By contrast, the rest of the UK would be “free to chart its own course...[which] would create a border down the Irish Sea”, Mr Watt reported.
He said that the government would be “wary of calling the new mechanism a backstop”.
The Remainer senior Tory told Newsnight: “Boris Johnson is not a unionist. So he would think nothing of throwing the DUP under the bus if that was in his interests.”
However, the Brexiteer insisted that Mr Johnson would not abandon the DUP and believed that Mrs Foster could sign up to a deal if three conditions were met.
He said those conditions would be: the re-establishment of devolution with a role for Stormont in the deal, codicils confirming the government’s commitment to Northern Ireland’s place in the UK and the areas where Northern Ireland would remain closely aligned to the EU would be in areas which are currently or largely run on an all Ireland basis.

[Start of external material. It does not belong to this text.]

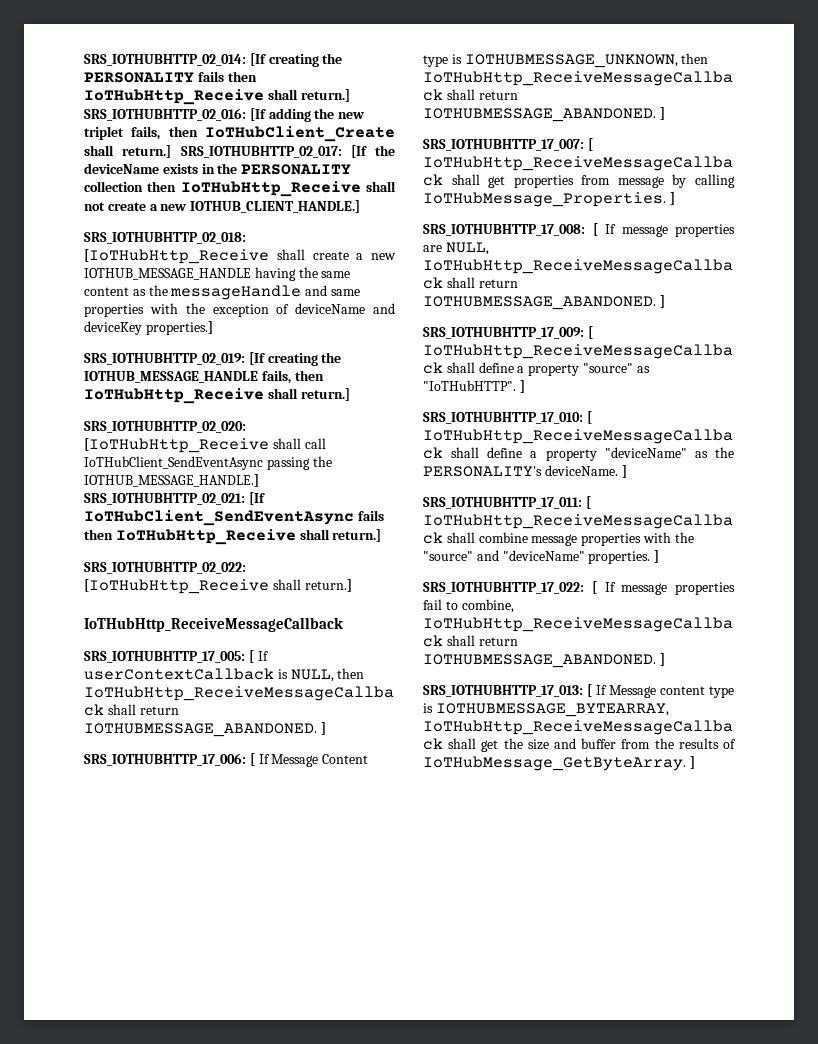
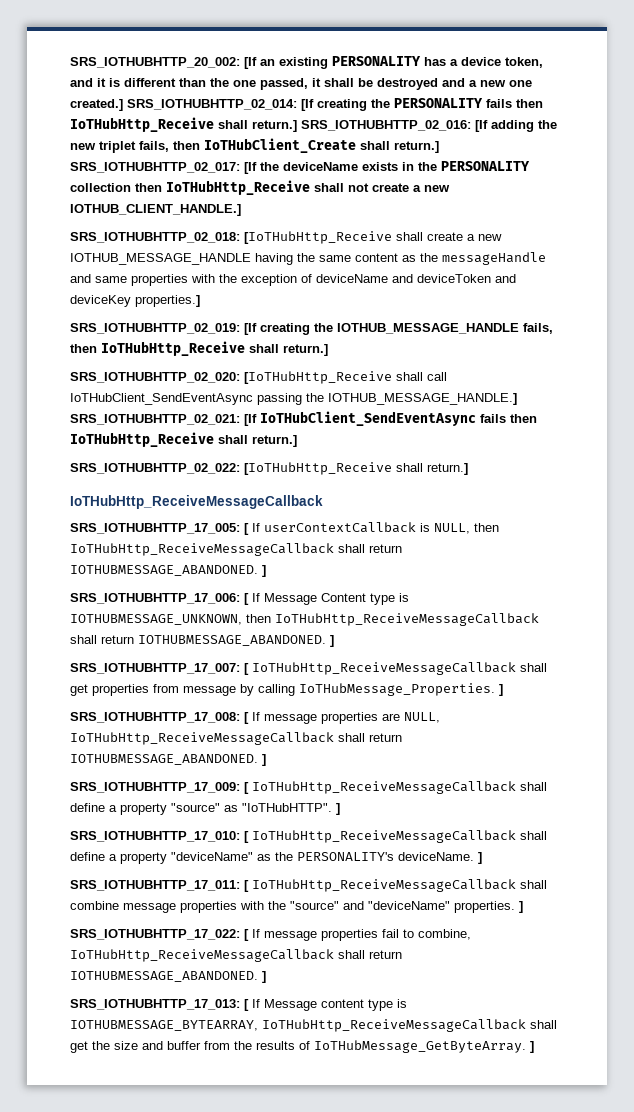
(84, 60) none -> [70,56,543,69] [70,78,532,90] [70,99,123,111] SRS_IOTHUBHTTP_20_002: [If an existing PERSONALITY has a device token, and it is different than the one passed, it shall be destroyed and a new one created.]
(395, 308) none -> [417,274,516,283] deviceToken and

Meanwhile, a journalist from The Sunday Times has reported the threat of significant loyalist unrest if they believe Brexit undermines Northern Ireland’s place within the UK.
John Mooney said: “I met a number of loyalists connected to UVF in Belfast recently. The message was clear. Anything that changes status of Northern Ireland will be greeted as the start of a process to lead to United Ireland. I would anticipate serious civil disturbance.”